**WORK ITEM**
Repeat nothing but the lines below running from the one containing "subtotal: 7887.25 -> 10632.25" to the one containing "total: 9495.89 -> 12862.86". Keep both end lines.

*** Block opens ***

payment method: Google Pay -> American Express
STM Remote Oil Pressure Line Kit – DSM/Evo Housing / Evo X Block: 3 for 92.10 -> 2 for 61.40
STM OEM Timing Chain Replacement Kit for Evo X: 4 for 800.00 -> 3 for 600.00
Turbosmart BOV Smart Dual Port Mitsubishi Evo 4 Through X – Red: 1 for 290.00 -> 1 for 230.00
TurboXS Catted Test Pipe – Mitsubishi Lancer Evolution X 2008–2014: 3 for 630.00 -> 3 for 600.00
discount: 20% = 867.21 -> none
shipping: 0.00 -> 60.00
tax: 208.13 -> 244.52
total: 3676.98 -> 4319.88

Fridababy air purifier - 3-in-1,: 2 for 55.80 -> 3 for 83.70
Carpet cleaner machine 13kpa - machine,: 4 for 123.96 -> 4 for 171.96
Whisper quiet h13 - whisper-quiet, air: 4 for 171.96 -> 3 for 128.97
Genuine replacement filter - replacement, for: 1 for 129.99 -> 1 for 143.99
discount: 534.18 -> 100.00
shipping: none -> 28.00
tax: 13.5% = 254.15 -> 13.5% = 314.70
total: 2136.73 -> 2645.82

*** Block closes ***
*** Block opens ***

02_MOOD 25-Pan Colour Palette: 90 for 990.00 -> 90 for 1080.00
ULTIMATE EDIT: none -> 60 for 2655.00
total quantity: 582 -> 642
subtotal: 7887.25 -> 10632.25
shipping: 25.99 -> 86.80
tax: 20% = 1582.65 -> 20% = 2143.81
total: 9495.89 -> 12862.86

*** Block closes ***

**EXERCISE RESPONSE**
subtotal: 7887.25 -> 10632.25
shipping: 25.99 -> 86.80
tax: 20% = 1582.65 -> 20% = 2143.81
total: 9495.89 -> 12862.86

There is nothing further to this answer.